A realidade é que os controladores ficam à total disposição de AENA os 365 dia do ano para realizar extensas jornadas com uma carga de trabalho crescente pela aposentadoria antecipada dos trabalhadores de 57 anos e a falta de relevo, mas não saberemos isso porque a versão dos controladores está sistematicamente vetada.

Como anedota significativa, estabelecera-se que os controladores deviam fazer 1670 horas por ano.  Os controladores de Lavacolha alcançaram essa cifra em Outubro, mês no que o seu sindicato acusou o governo de incumprimento dos acordos de Agosto.

Assim que a cidadania pode estar indignada pela situação, mas deveria de ter certeza de quem é culpável antes de expressar a sua ira contra uns trabalhadores que quando menos têm a decência de lutar pelas suas condições de trabalho, que já é mais do que se pode dizer da maioria dos colectivos laborais.

É que se pode dizer do governo?
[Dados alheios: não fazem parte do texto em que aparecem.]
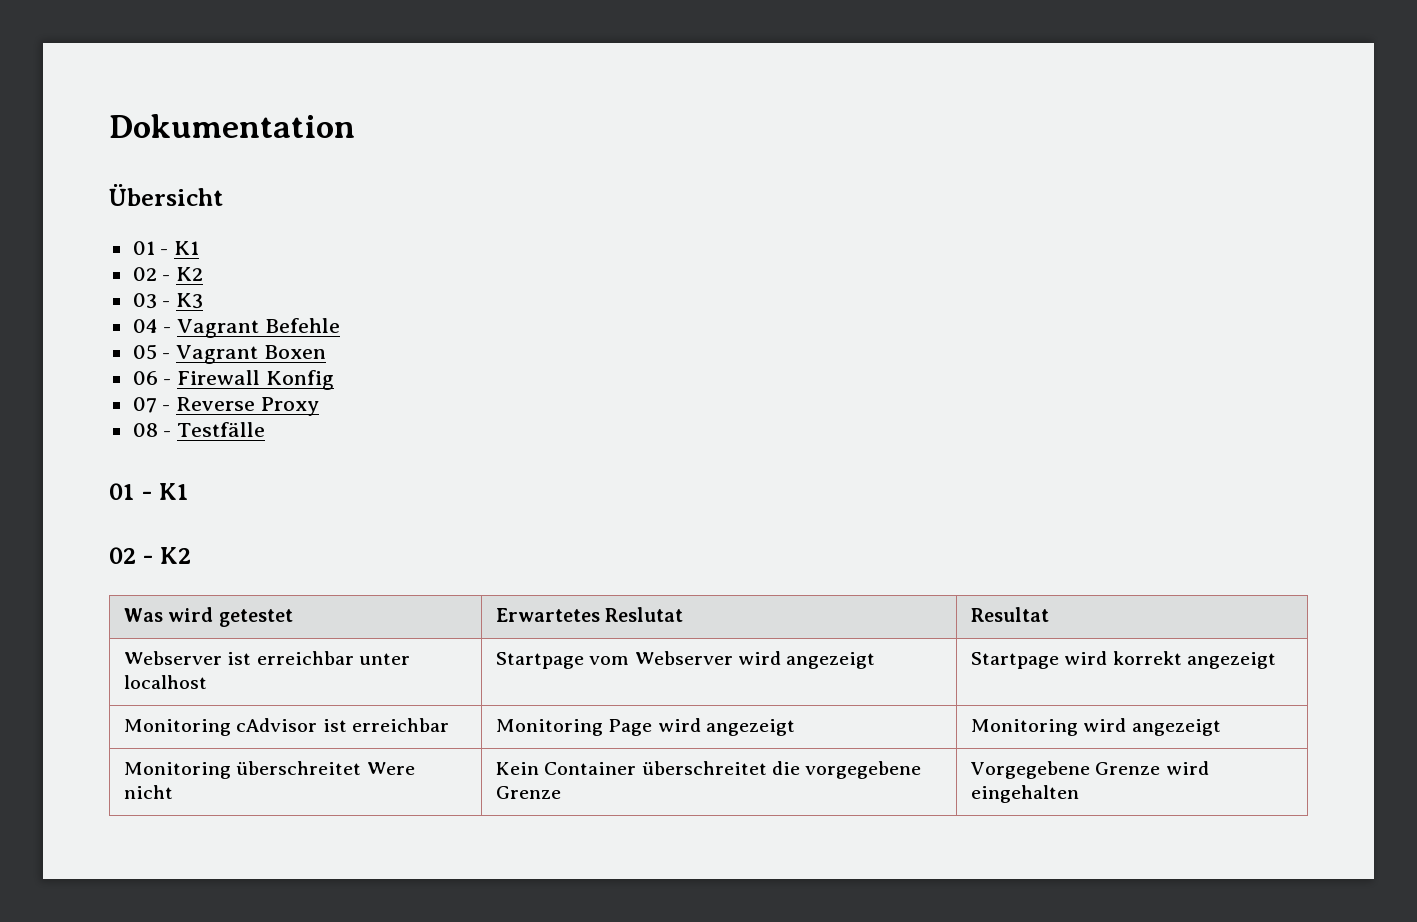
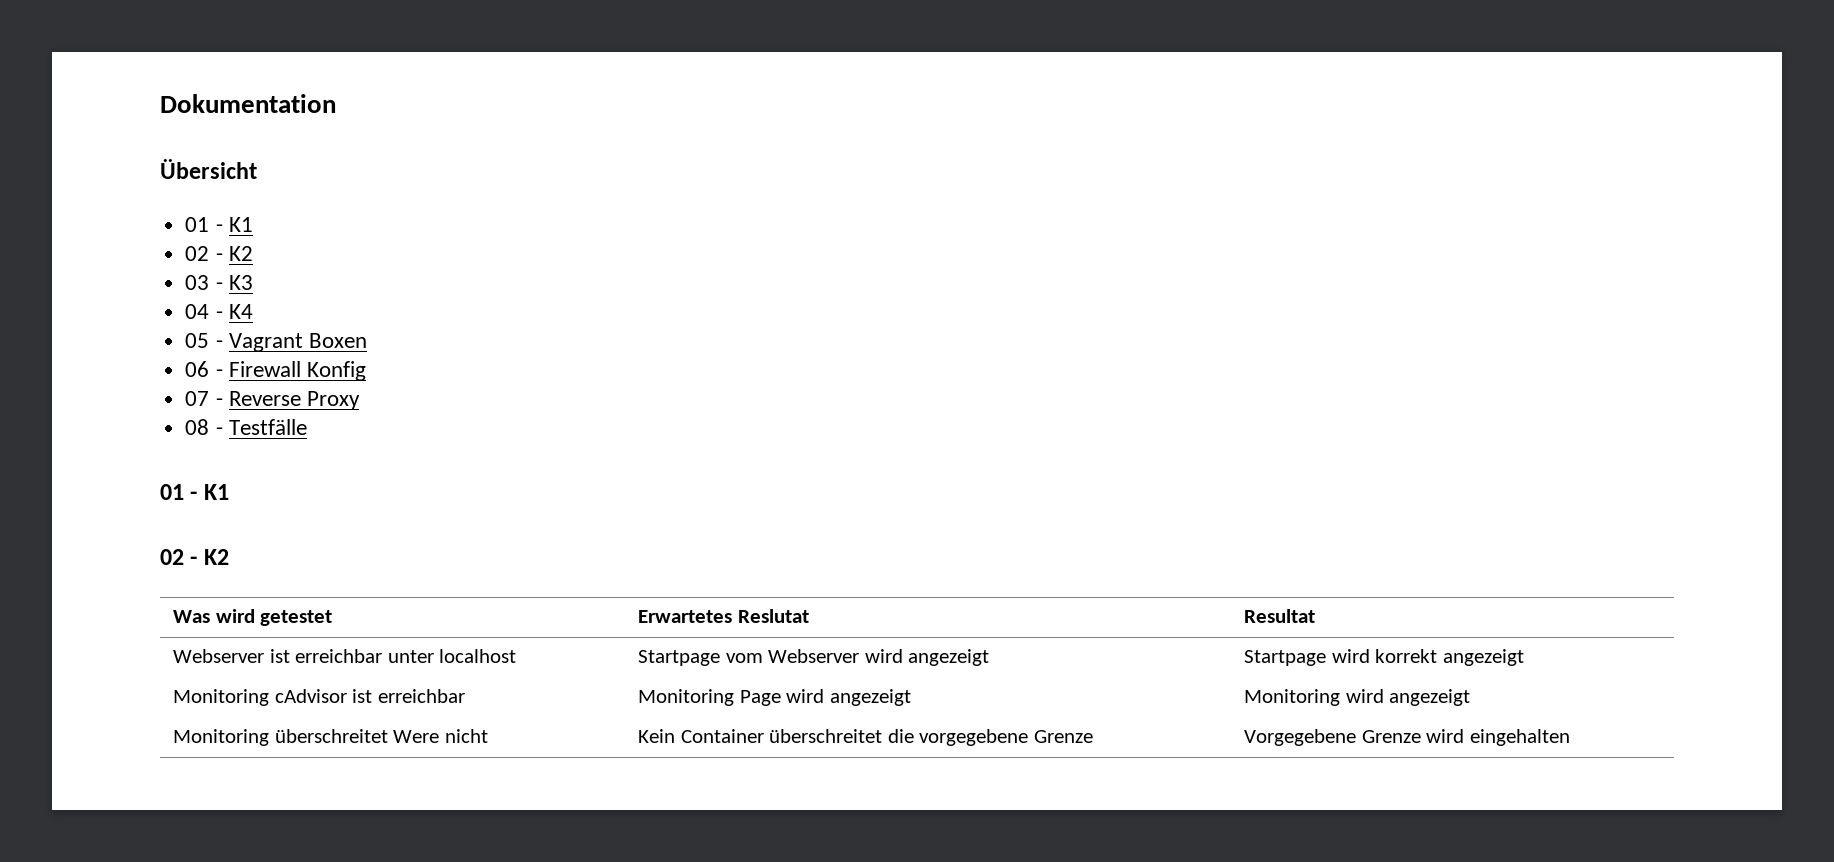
- 04 - Vagrant Befehle
+ 04 - K4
O governo e AENA têm forçado as condições laborais dos controladores de tráfego aéreo como parte dum processo de privatização dos aeroportos; uma privatização que se fez efectiva não há muito junto com um decreto que estende as horas laborais dos trabalhadores. Isso antes duns dias feriados. Que esperávamos que acontecesse?

Porém o que já não tem nome é a reacção fascista posterior. O governo, seguindo essa tradição tão espanhola de resolver qualquer assunto a canhonaços, envia o exército... para quê? Os controladores militares não podem substituir os civis porque não têm a formação técnica necessária e constituiria uma irresponsabilidade superlativa. Alguém perguntou ao colectivo de pilotos quantos estariam dispostos a despegar ou aterrar face tal eventualidade?

Como não é possível enviar militares a fazer função de fura-greves, o que fazem é extraordinariamente incrível: declaram o estado de alerta situando uns dois e mil civis sob jurisdição militar e ameaçam grevistas com o delito de sedição que supõe entre 8 e 10 anos de cárcere. Viramos loucos: como é possível que ninguém se leve as mãos à cabeça face esta situação? Estão literalmente trabalhando a ponta de pistola! Definitivamente, Espanha está num fundo coma cerebral.

A resolução militar dum conflito laboral é o precedente mais lamentável que poderia estabelecer o governo socialista que já em nada se pode diferenciar dum governo conservador, a não ser na capacidade de convocar em campanha eleitoral a todo o colectivo de artistas para fazer o palhaço pedindo o voto.

A justificação da medida e digna da ultra-direita: Rubalcava diz que um grupo de trabalhadores não pode perturbar seriamente a vida do país para defenderem os seus “privilégios”. Alguém deveria explicar-lhe o que é uma greve. Seja como for, este lindo governo de esquerdas não foi assim tão severo quando a burguesia financeira e os grandes grupos imobiliários nos levaram à bancarrota perturbando de maneira significativa a vida de muitos e muitas cidadãs. Será porque os controladores de tráfego aéreo ainda são trabalhadores apesar dos seus “privilégios”.